Ia menjelaskan, sejumlah fasilitas yang kerap di anggap sebagai aset oleh masyarakat umum justru menjadi kebutuhan dasar bagi penyandang disabilitas. Rumah berlantai keramik, kendaraan roda tiga, hingga sanggar pelatihan merupakan bagian dari penunjang mobilitas dan produktivitas mereka.
Selain itu, Sri meminta pemerintah mendorong perusahaan agar lebih terbuka menerima tenaga kerja disabilitas. Menurutnya, masih banyak perusahaan yang membatasi penerimaan pekerja difabel dan hanya menerima kategori disabilitas tertentu.
“Perusahaan-perusahaan penerima kami itu setengah-setengah. Yang seperti saya sudah tidak diterima karena dianggap kurang produktif,” katanya.
Dukungan Lain
Ia juga mengusulkan dukungan permodalan bagi UMKM disabilitas yang selama ini telah menghasilkan berbagai produk, mulai dari usaha jahit, kuliner hingga pertukangan.

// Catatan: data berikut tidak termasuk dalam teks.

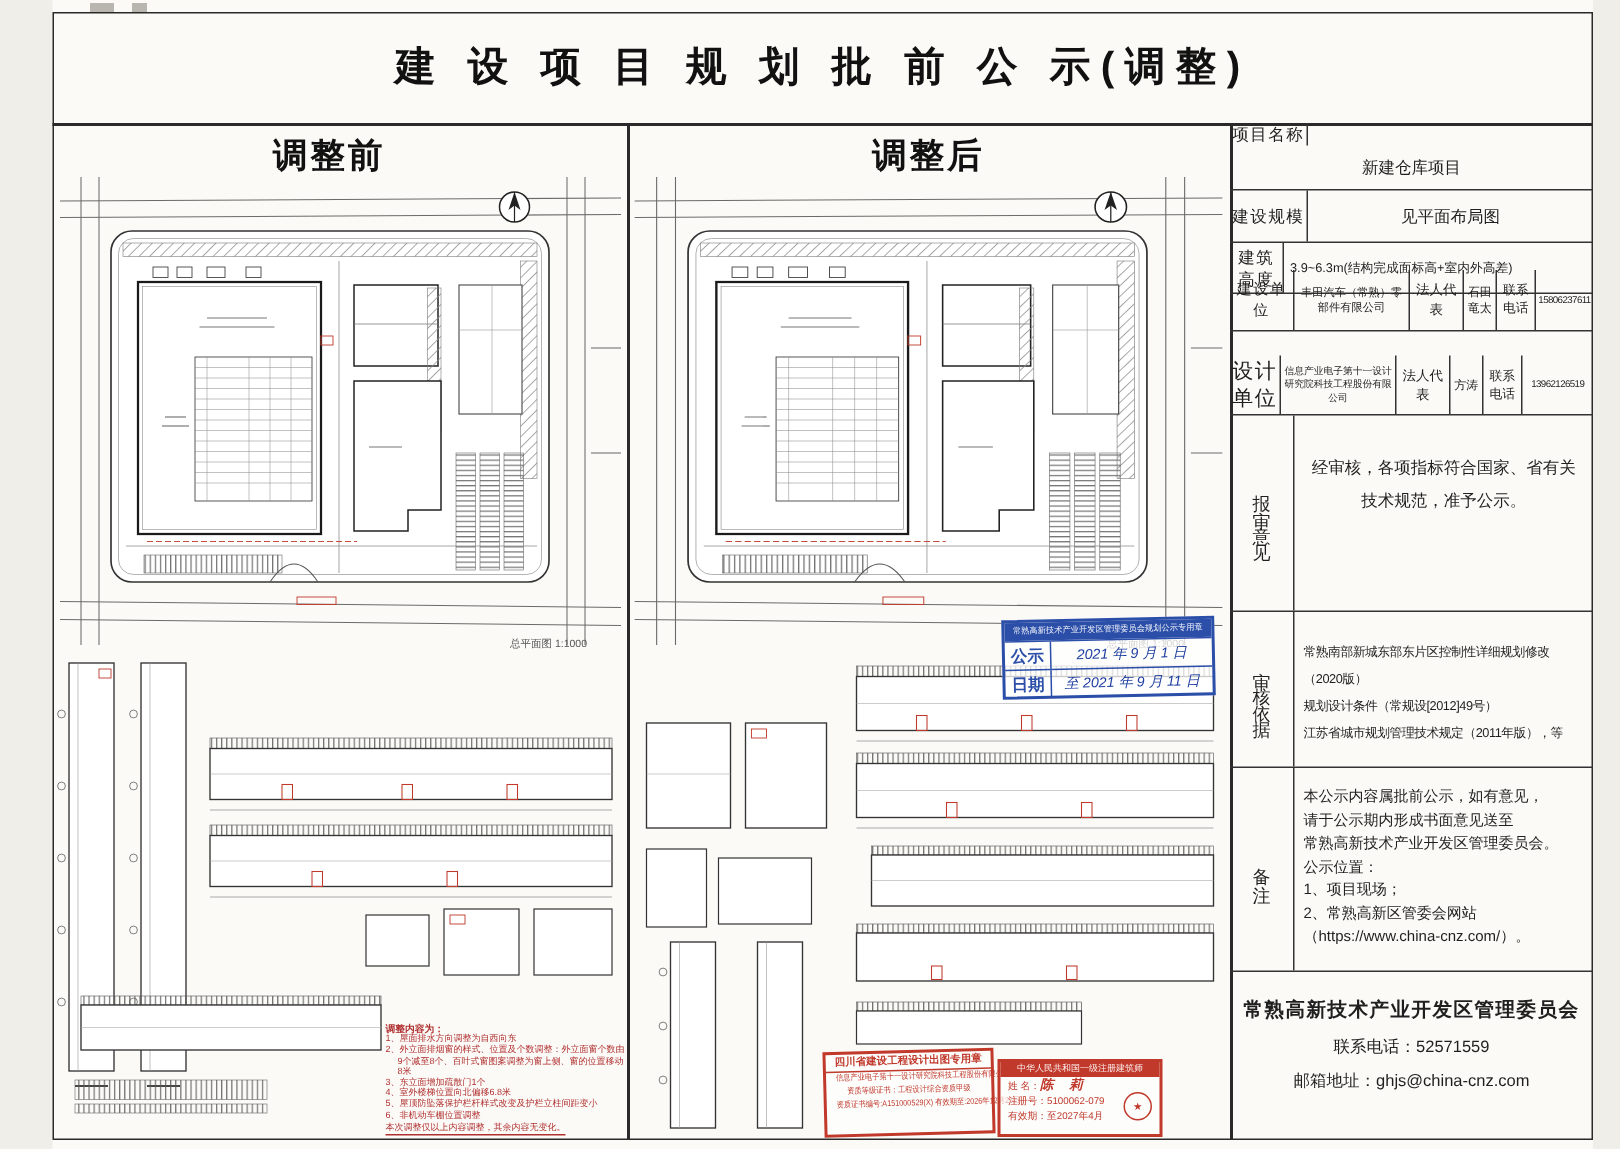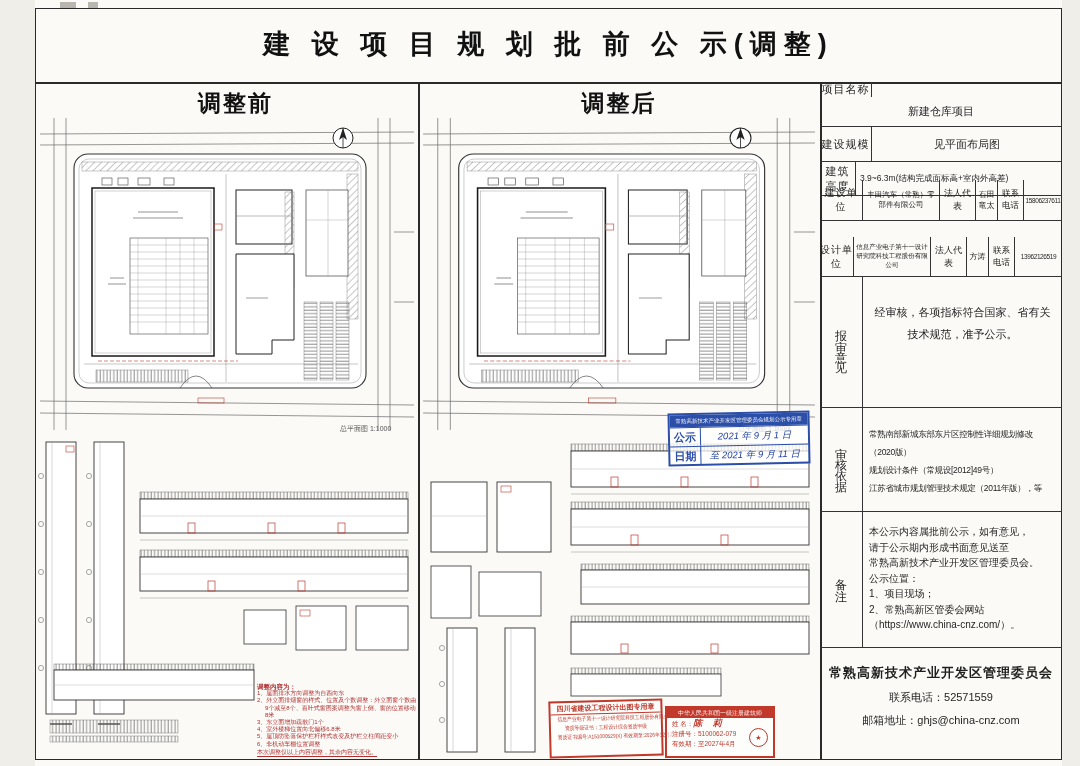--- a/index.html
+++ b/index.html
@@ -252,7 +252,7 @@
   <div class="vline" style="left:418px;top:82px;width:1.5px;height:678px;"></div>
   <div class="vline" style="left:820px;top:82px;width:1.5px;height:678px;"></div>
 
-  <div class="panel-h" style="left:44px;top:88px;width:383px;text-align:center;">调整前</div>
+  <div class="panel-h" style="left:28px;top:88px;width:383px;text-align:center;">调整前</div>
   <svg style="left:38px;top:112px;" width="378" height="322" viewBox="0 0 378 322">
     <use href="#siteplan"></use>
   </svg>

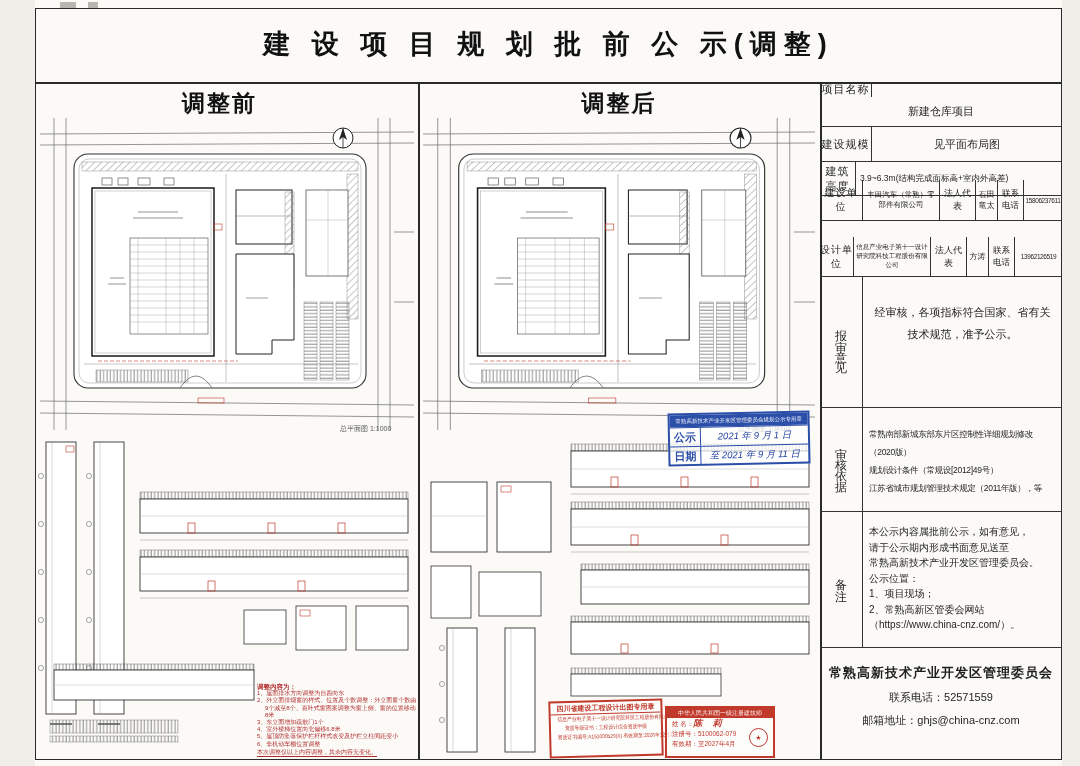--- a/index.html
+++ b/index.html
@@ -328,7 +328,7 @@
     <div class="tcell" style="flex:1;font-size:6.5px;letter-spacing:-0.4px;">15806237611</div>
   </div>
   <div class="trow" style="top:237px;height:40px;">
-    <div class="tcell tlabel" style="width:34px;font-size:10px;">设计单位</div>
+    <div class="tcell tlabel" style="width:34px;font-size:14px;">设计单位</div>
     <div class="tcell" style="width:77px;font-size:6.5px;padding:0 1px;">信息产业电子第十一设计研究院科技工程股份有限公司</div>
     <div class="tcell" style="width:36px;font-size:9px;">法人代表</div>
     <div class="tcell" style="width:22px;font-size:8px;">方涛</div>

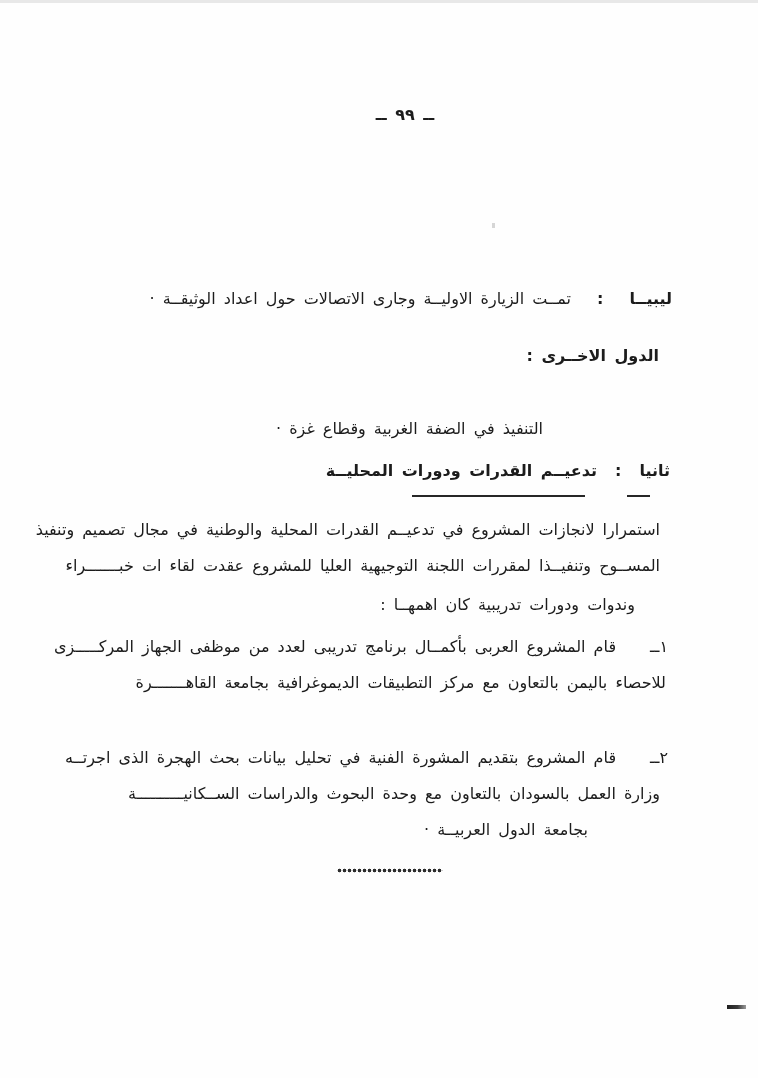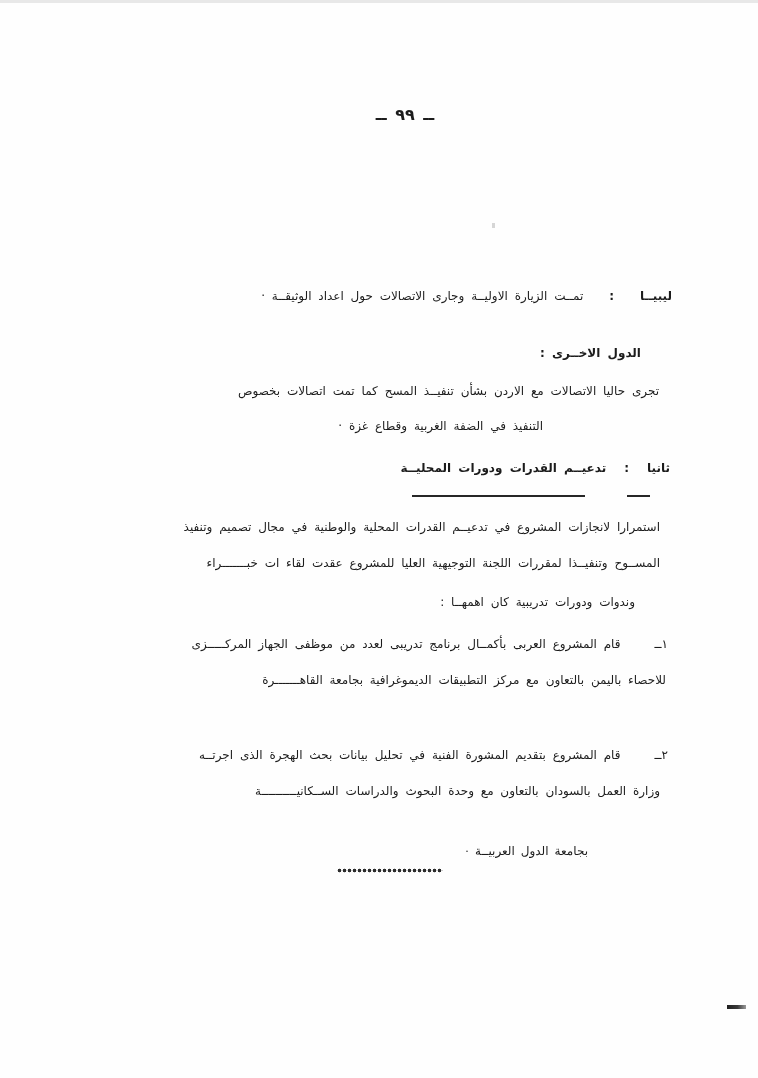--- a/index.html
+++ b/index.html
@@ -16,7 +16,7 @@
   .line{
     position:absolute;
     white-space:nowrap;
-    font-size:12px;
+    font-size:16px;
     font-weight:500;
     word-spacing:3px;
     letter-spacing:0px;

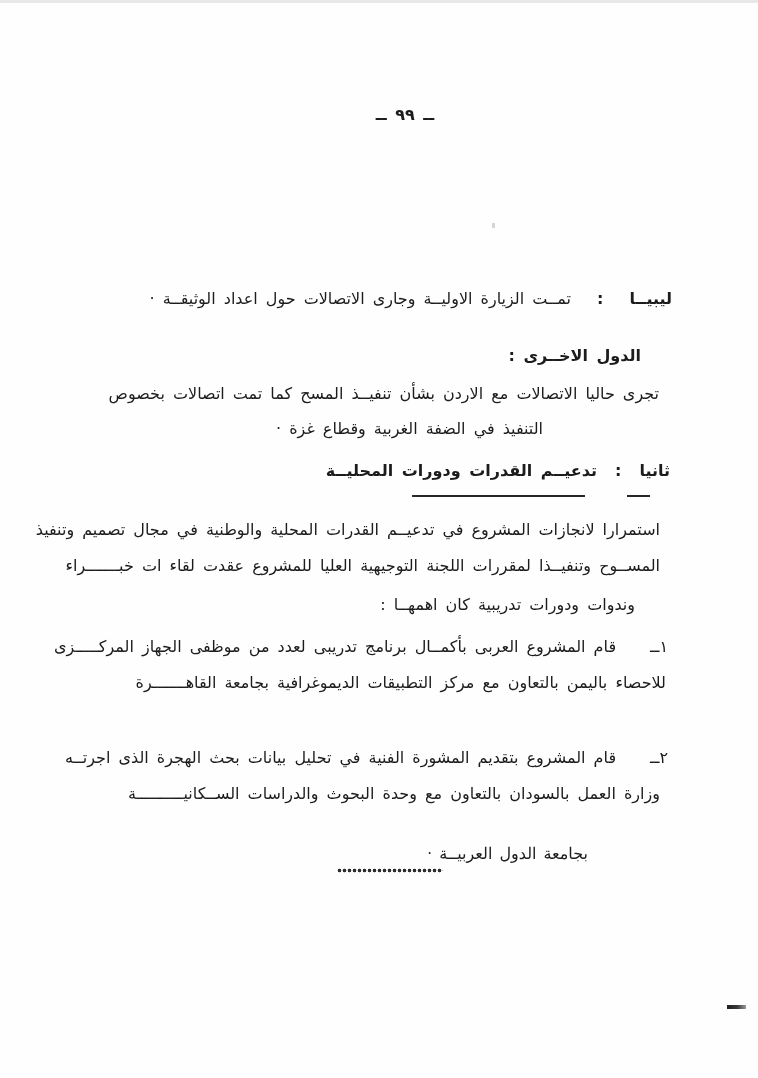--- a/index.html
+++ b/index.html
@@ -62,7 +62,7 @@
     <span class="bold">ليبيــا</span><span class="gap-md"></span><span class="bold">:</span><span class="gap-md"></span><span>تمــت الزيارة الاوليــة وجارى الاتصالات حول اعداد الوثيقــة ·</span>
   </div>
 
-  <div class="line bold" style="top:343px; right:117px;">الدول الاخــرى  :</div>
+  <div class="line bold" style="top:343px; right:99px;">الدول الاخــرى  :</div>
 
   <div class="line" style="top:381px; right:99px;">تجرى حاليا الاتصالات مع الاردن بشأن  تنفيــذ المسح كما تمت اتصالات بخصوص</div>
   <div class="line" style="top:416px; right:215px;">التنفيذ في الضفة الغربية وقطاع غزة ·</div>

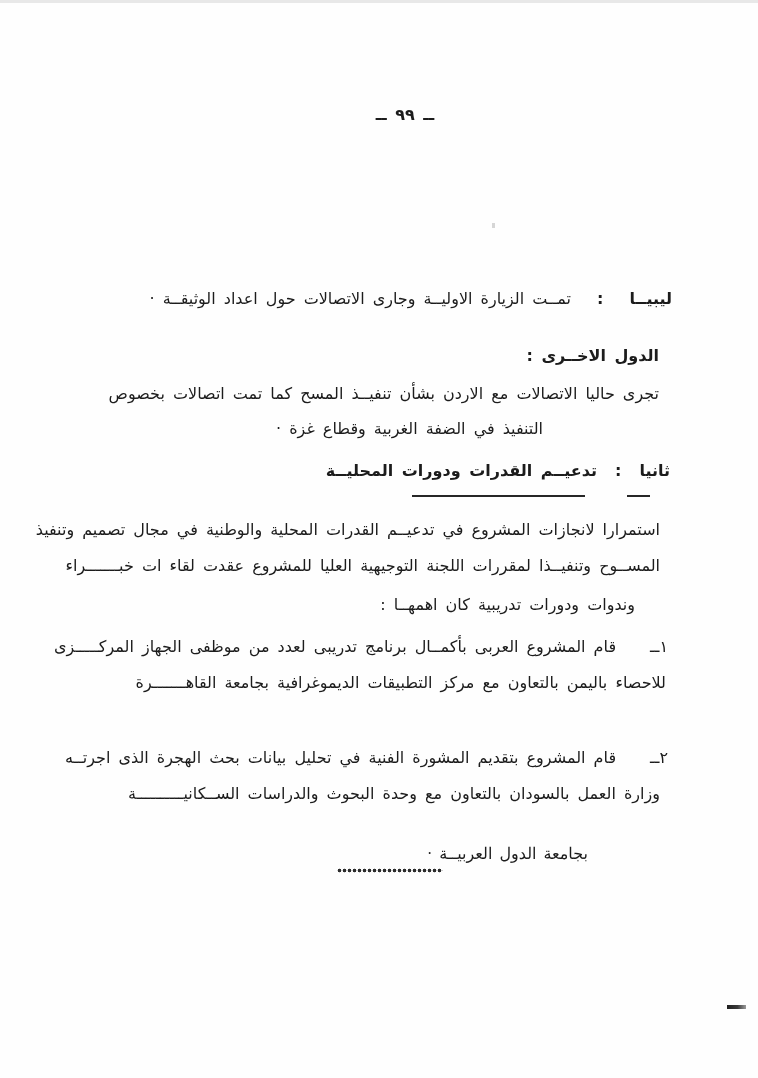--- a/index.html
+++ b/index.html
@@ -64,7 +64,6 @@
 
   <div class="line bold" style="top:343px; right:99px;">الدول الاخــرى  :</div>
 
-  <div class="line" style="top:381px; right:99px;">تجرى حاليا الاتصالات مع الاردن بشأن  تنفيــذ المسح كما تمت اتصالات بخصوص</div>
   <div class="line" style="top:416px; right:215px;">التنفيذ في الضفة الغربية وقطاع غزة ·</div>
 
   <div class="line bold" style="top:458px; right:88px;">

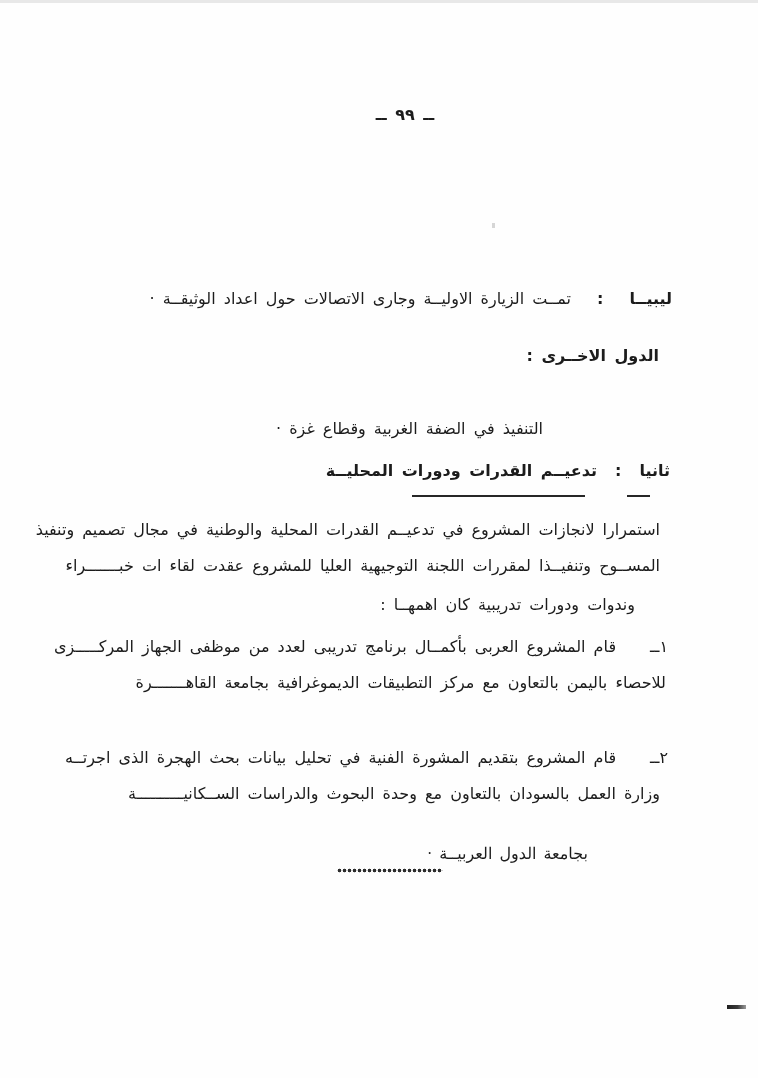--- a/index.html
+++ b/index.html
@@ -86,7 +86,7 @@
     <span>٢ــ</span><span class="gap-lg"></span><span>قام المشروع  بتقديم المشورة الفنية في تحليل  بيانات بحث الهجرة الذى  اجرتــه</span>
   </div>
   <div class="line" style="top:781px; right:98px;">وزارة العمل  بالسودان  بالتعاون  مع وحدة البحوث والدراسات  الســكانيــــــــــة</div>
-  <div class="line" style="top:841px; right:170px;font-family:Liberation Serif, serif;">بجامعة الدول  العربيــة  ·</div>
+  <div class="line" style="top:817px; right:170px;">بجامعة الدول  العربيــة  ·</div>
 
   <div class="squiggle" style="top:864px; left:337px;"></div>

Menurutnya, keterbatasan modal masih menjadi kendala utama pengembangan usaha.
Tak hanya itu, Sri meminta penyandang disabilitas dilibatkan dalam Koperasi Merah Putih agar memiliki kesempatan yang sama untuk berkontribusi dalam aktivitas ekonomi masyarakat.
Pada sektor pariwisata, ia berharap setiap destinasi wisata di Jawa Tengah menerapkan standar aksesibilitas bagi penyandang disabilitas, seperti jalur kursi roda, toilet khusus, serta petugas yang memahami pelayanan ramah difabel.
“Kami disabilitas dan keluarga juga berhak untuk berpariwisata. Ketika kami berwisata, kami juga ikut menggerakkan ekonomi daerah,” ujarnya.
Sri juga menyoroti persoalan transportasi yang masih menjadi hambatan besar bagi penyandang disabilitas untuk mengakses pelatihan maupun aktivitas produktif. Karena itu, ia mengusulkan adanya dukungan mobil siaga khusus bagi komunitas difabel.